The optimal integration of Photovoltaic (PV) systems into an electric grid is dependent upon the total output power of the PV system. To optimize the output power of a PV system, the modules must be positioned at an optimal tilt angle (OTA) to maximize the absorption of solar radiations. This research focused on a mathematical model to optimize incident solar radiation. The proposed model is used to determine the OTA and evaluate its impact on the optimum configuration and power output capacity using MATLAB for six cities located in different temperature zones across Pakistan. The isotropic and anisotropic models have been used to calculate the total solar radiations (H
T
) on a sloped surface. During the summer season, all four selected models present similar findings in terms of the monthly average daily solar radiations on the tilted surface. During the winter season, the anisotropic models performed better than the isotropic models. The anisotropic model achieved a 14.82% energy increase in January and a 0.16% increase in June compared to the isotropic model. We present monthly and annual OTA calculated from the anisotropic model.
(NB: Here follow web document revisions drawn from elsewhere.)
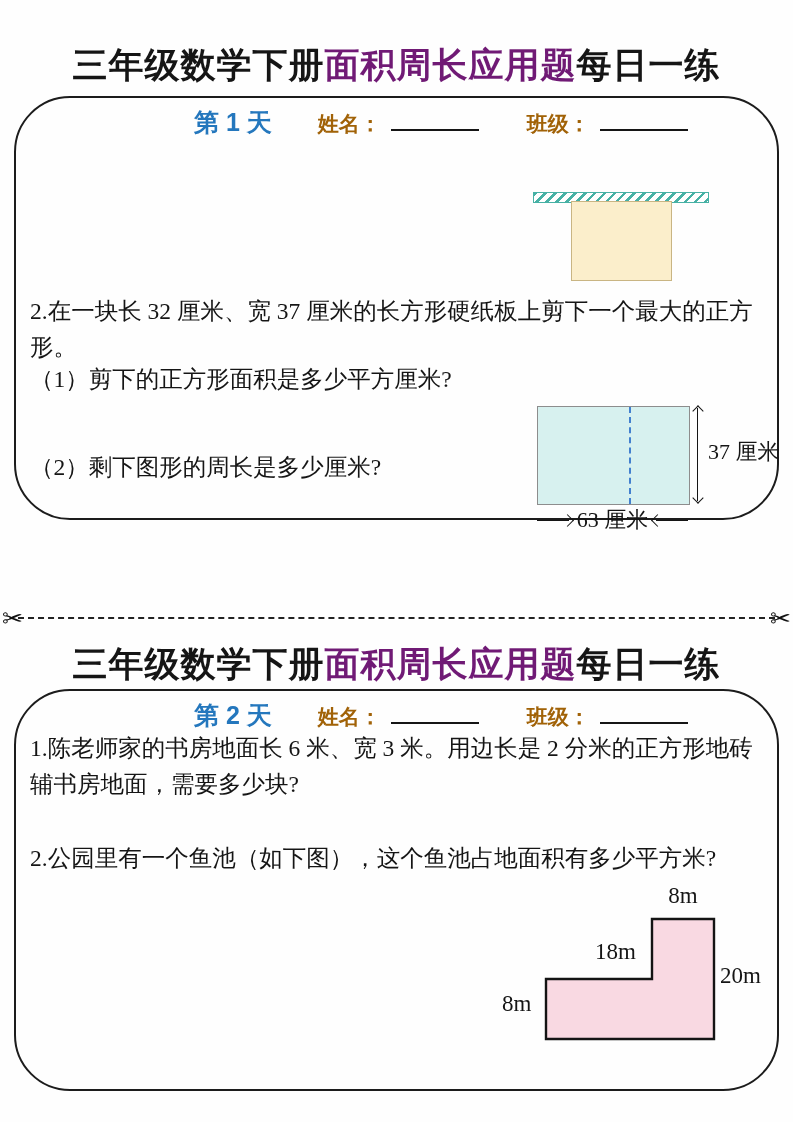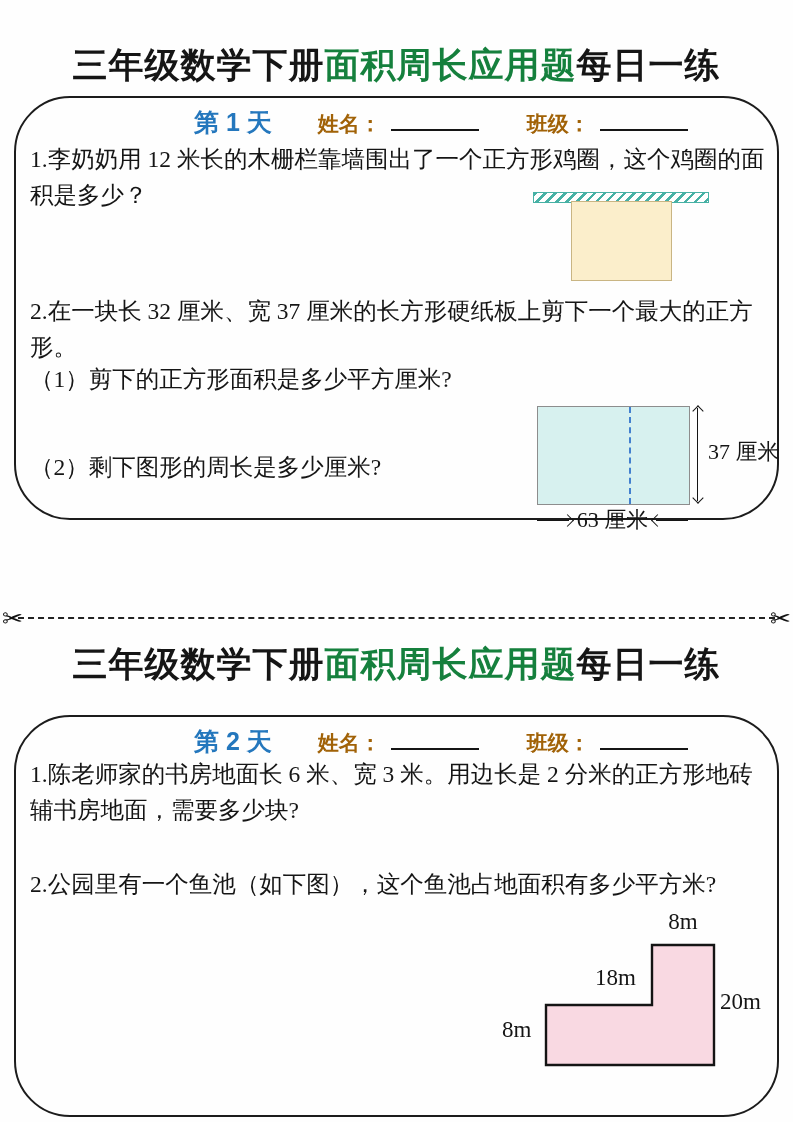"面积周长应用题" .main-title .hl { color: #15803d -> #701a75 }
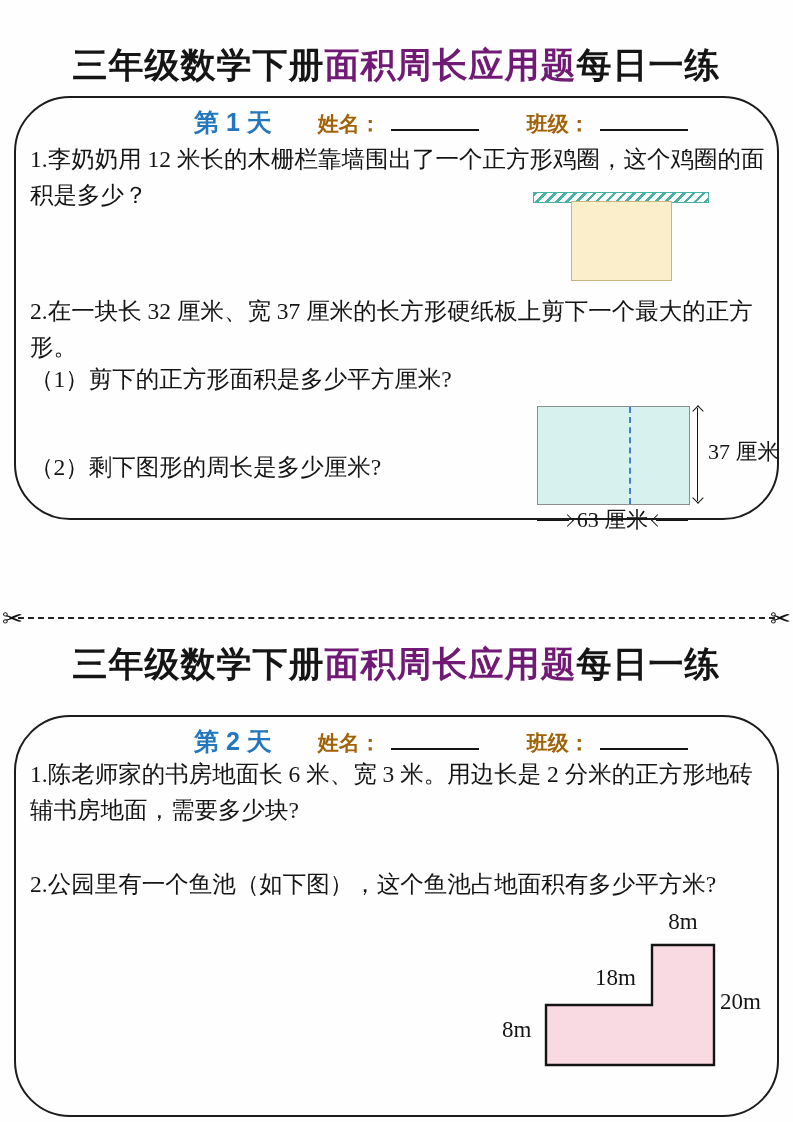"1.李奶奶用 12 米长的木栅栏靠墙围出了一个正方形鸡圈，这个鸡圈的面积是多少？" div.prob { html: <div>1.李奶奶用 12 米长的木栅栏靠墙围出了一个正方形鸡圈，这个鸡圈的面积是多少？</div> -> none }
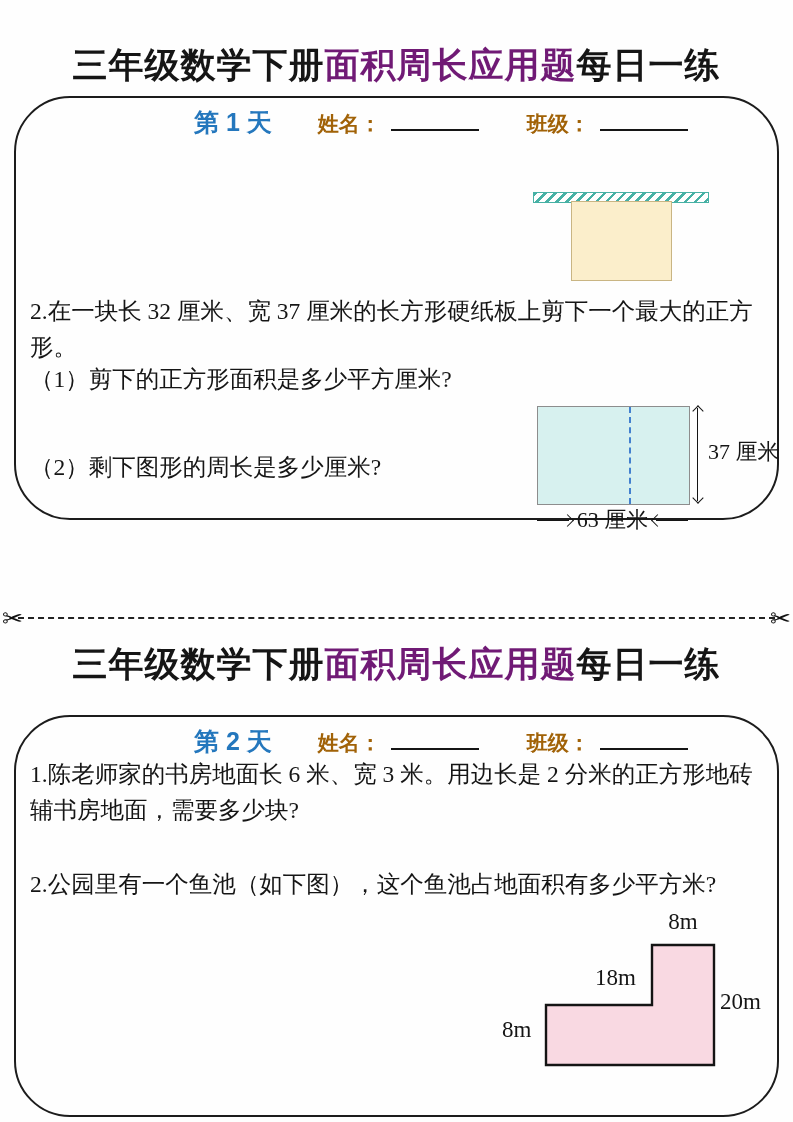"第 2 天" div.day-box { top: 715px -> 689px }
The OTA has been determined for the H
T
across slope values ranging from 0° to 90° with a 1° resolution. The monthly OTA using anisotropic model for the Faisalabad, Lahore, Multan, RYK, Islamabad and Karachi ranges from 7° to 54°, 7° to 53°, 6° to 52°, 5° to 52°, 10° to 58° and 1° to 50° and the annual OTA for cities has been calculated to be 30.5°, 30.25°, 29.33°, 28.66°, 33.34° and 25.5° respectively. Utilizing the OTA calculated from the selected model, a PV array with a rated power of 52.200 kW has been used to analyze the system performance. The annual average output power at the monthly OTA results in gains of 8.83%, 9.40%, 9.78%, 9.77%, 9.82%, and 9.91% compared to the annual OTA. This research study is particularly beneficial for researchers and the industry in deploying PV systems across different climatic zones of Pakistan, intending to maximize output power while minimizing energy costs.